Home

Omar Hosney

PEFT (Parameter-Efficient Fine-Tuning) 🤗 Cheat Sheet

1. Introduction to PEFT 🚀

PEFT reduces computational and storage costs by fine-tuning fewer parameters.
💻 Enables the training of large models on consumer hardware, making AI more accessible.
🤖 Maintains performance comparable to fully fine-tuned models.
🔗 Seamless Integration: Works with Hugging Face libraries like Transformers, Diffusers, and Accelerate.

2. PEFT Methodologies 🎯

📝 Soft Prompting: Adds learnable parameters to input embeddings to optimize tasks while keeping model parameters frozen.
📉 LoRA (Low-Rank Adaptation): Uses low-rank matrices to reduce memory usage and computational cost by limiting the number of trainable parameters.
🔗 IA3 (Integrated Attention Activation Adapters): Multiplies model activations by three learnable vectors, minimizing parameter changes.

3. Adapter Methods 🧩

🌍 Adapters: Small neural networks inserted into layers of a pretrained model, allowing task adaptation without altering the base model.
🧠 X-LoRA: Uses multiple LoRA adapters for fine-tuning a model on different tasks simultaneously, enhancing flexibility and efficiency.

4. Quick Tour of PEFT 🚀

🖥️ Install PEFT: Run pip install peft or install from the GitHub repository for the latest features.
🛠️ Configuration: Define specific settings, such as the dimension of LoRA matrices, using LoraConfig or PromptEncoderConfig.
💾 Save Model: Use save_pretrained() to save only additional weights, ensuring efficient storage.
🔍 Load Model for Inference: Use from_pretrained() to load a trained model efficiently.

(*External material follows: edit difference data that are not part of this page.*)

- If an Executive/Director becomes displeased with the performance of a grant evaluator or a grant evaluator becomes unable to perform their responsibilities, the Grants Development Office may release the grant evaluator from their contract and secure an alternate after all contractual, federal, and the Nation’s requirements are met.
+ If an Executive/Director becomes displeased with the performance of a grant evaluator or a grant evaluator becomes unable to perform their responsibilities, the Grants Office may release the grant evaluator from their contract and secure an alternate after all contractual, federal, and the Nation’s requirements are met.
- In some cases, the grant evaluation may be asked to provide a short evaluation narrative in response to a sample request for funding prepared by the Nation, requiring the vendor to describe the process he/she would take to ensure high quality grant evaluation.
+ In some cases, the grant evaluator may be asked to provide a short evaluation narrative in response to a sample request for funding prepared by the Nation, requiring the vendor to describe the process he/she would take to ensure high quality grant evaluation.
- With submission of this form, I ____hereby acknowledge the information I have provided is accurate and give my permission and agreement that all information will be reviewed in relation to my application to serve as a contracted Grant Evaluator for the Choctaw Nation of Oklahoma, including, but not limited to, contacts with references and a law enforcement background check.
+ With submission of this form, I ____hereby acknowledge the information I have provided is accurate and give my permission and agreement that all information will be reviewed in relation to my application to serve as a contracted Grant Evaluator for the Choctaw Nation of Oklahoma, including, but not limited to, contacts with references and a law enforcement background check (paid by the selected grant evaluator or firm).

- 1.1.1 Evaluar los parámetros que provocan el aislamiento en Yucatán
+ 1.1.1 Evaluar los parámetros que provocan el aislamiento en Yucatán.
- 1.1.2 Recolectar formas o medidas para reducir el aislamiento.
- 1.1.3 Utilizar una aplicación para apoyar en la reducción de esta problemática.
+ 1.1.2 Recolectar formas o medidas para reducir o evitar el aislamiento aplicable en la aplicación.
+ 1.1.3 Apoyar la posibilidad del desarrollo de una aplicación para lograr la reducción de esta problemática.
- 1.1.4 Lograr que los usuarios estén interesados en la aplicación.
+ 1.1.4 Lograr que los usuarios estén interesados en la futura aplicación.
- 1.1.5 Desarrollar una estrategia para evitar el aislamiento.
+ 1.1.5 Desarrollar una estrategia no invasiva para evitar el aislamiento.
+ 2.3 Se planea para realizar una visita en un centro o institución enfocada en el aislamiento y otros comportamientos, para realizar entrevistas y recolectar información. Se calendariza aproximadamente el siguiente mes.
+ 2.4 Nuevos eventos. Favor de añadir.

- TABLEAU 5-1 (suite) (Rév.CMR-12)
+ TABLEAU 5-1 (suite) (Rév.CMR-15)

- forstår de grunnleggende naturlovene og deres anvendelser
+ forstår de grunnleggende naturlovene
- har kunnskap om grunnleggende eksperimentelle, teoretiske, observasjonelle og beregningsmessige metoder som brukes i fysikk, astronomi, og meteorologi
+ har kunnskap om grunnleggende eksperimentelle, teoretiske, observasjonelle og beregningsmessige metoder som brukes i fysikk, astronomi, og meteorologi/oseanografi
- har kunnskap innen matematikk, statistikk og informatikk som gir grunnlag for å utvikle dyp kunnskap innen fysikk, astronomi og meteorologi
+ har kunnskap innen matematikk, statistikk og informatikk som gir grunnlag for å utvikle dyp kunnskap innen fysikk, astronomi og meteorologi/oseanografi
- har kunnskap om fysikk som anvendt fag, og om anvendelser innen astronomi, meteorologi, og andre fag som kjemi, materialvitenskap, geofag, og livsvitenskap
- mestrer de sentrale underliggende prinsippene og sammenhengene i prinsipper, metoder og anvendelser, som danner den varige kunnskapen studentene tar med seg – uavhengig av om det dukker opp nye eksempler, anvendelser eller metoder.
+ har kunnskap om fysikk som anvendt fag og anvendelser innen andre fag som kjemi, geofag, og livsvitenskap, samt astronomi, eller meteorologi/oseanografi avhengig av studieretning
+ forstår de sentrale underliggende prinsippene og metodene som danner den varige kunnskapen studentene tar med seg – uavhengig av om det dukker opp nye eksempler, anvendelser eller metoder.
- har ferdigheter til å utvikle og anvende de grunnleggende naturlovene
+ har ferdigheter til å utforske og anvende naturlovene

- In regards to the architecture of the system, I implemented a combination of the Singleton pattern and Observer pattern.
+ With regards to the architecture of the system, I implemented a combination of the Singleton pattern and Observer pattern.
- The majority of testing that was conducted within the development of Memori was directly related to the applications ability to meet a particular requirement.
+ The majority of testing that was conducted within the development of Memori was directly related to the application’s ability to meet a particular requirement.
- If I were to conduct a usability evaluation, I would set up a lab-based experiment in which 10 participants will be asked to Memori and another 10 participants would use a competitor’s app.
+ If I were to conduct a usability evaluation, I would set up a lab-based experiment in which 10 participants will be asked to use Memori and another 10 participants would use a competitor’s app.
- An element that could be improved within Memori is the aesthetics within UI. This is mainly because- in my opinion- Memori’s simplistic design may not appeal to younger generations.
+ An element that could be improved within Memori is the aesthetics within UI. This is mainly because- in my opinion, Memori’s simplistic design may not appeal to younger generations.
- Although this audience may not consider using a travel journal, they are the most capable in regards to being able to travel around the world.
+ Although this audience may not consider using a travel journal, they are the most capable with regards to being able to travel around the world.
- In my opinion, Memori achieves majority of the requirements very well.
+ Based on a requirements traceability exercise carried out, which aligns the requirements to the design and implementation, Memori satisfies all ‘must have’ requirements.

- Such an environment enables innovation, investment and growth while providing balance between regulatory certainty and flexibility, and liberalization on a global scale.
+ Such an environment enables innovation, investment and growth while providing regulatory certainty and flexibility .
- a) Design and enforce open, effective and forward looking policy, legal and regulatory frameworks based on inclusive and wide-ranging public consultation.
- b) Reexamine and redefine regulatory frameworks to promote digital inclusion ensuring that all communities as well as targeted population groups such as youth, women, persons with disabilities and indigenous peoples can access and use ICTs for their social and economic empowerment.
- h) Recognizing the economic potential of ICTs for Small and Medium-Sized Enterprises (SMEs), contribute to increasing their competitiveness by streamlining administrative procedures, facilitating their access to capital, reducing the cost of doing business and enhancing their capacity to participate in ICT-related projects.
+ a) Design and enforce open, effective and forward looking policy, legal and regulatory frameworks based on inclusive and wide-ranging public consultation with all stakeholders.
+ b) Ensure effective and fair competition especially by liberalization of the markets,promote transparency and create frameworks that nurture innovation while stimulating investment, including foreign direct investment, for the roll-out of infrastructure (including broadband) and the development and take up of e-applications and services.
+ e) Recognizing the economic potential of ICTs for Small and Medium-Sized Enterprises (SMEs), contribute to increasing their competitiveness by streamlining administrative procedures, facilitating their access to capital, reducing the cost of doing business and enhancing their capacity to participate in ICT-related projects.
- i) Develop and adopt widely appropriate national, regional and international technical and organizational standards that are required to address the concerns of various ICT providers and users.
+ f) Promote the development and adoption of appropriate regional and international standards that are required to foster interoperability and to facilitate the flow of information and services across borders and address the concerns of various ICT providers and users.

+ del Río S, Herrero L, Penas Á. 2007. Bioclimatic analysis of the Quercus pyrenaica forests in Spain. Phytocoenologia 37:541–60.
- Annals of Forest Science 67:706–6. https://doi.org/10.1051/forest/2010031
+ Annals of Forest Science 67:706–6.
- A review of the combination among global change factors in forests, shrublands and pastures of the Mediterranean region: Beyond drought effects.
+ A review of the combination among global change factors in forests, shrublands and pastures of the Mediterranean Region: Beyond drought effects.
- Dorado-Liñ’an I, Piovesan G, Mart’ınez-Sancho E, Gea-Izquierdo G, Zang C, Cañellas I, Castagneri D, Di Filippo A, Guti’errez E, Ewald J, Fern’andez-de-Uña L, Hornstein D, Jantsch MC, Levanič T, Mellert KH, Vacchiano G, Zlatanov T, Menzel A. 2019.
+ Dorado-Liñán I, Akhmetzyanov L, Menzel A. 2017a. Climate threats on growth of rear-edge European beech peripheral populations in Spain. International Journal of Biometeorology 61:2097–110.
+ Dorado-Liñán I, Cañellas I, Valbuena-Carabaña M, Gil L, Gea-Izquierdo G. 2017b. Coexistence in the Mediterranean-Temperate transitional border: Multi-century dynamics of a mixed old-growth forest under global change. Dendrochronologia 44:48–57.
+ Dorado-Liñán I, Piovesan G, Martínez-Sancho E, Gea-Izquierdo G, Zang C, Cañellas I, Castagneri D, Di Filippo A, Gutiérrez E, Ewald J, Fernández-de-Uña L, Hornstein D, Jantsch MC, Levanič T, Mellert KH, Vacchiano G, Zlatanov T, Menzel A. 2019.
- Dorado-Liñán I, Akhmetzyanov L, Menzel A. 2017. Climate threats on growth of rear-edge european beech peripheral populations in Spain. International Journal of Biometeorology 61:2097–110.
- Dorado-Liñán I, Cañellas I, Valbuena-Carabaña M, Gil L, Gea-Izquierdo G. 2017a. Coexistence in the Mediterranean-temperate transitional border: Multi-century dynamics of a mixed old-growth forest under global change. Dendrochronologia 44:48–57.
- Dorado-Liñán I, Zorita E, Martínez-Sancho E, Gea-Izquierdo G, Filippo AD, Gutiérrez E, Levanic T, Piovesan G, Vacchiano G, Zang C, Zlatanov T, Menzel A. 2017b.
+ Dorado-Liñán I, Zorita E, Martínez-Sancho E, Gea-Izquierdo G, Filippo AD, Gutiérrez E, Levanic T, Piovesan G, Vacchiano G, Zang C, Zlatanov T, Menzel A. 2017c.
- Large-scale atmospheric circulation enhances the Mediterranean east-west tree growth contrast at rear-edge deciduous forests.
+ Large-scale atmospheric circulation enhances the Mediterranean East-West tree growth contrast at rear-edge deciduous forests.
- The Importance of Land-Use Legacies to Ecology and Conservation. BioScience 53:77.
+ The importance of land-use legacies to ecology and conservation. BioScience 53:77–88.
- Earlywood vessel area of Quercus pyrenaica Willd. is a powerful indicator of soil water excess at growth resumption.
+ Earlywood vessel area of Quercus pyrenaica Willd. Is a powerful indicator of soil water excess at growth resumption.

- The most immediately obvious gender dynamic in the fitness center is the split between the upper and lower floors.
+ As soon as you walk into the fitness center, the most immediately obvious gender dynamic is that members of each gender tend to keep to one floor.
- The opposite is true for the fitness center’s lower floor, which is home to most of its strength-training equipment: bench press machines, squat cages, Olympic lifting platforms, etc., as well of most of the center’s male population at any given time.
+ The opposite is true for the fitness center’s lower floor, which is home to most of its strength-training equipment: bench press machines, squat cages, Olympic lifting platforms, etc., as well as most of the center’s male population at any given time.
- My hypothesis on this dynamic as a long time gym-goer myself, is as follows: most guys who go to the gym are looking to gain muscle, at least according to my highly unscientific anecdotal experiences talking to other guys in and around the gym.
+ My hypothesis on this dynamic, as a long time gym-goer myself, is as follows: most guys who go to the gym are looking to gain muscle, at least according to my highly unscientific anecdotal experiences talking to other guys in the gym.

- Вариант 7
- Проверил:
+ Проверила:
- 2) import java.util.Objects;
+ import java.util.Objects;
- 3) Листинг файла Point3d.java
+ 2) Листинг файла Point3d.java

5. Advanced Applications 🌟

🖼️ Integration with Diffusers: Manage multiple adapters for generative AI tasks, such as creating images and videos from text prompts.
🧠 Integration with Transformers: Efficiently train large-scale language models for various NLP tasks using adapters.
✏️ Soft Prompting Methods: Learn task-specific prompts dynamically by adding learnable parameters to input embeddings.

6. Advanced Configurations 🛠️

🧩 Create Custom Configurations: Tailor PEFT methods to specific needs by creating configurations like LoraConfig.
📚 API References: Explore detailed API references for methods and classes to fine-tune models effectively.

7. Model Merging & Quantization 🛠️

🧩 TIES & DARE: Efficiently merge models by eliminating redundant parameters using trimming and rescaling techniques.
⚙️ Quantization: Use fewer bits to represent data, reducing memory usage and accelerating inference for large language models.
🔍 QLoRA: Combines quantization with LoRA to fine-tune large models, making it possible to use them on limited hardware.

Different Adaptors

Low-Rank Adaptation (LoRA) ✨

LoRA represents weight updates using low-rank matrices.
Keeps pretrained weights frozen, reducing trainable parameters.
Combines original and adapted weights for final results.
Efficient and comparable to full fine-tuning.
Typically applied to attention blocks in Transformer models.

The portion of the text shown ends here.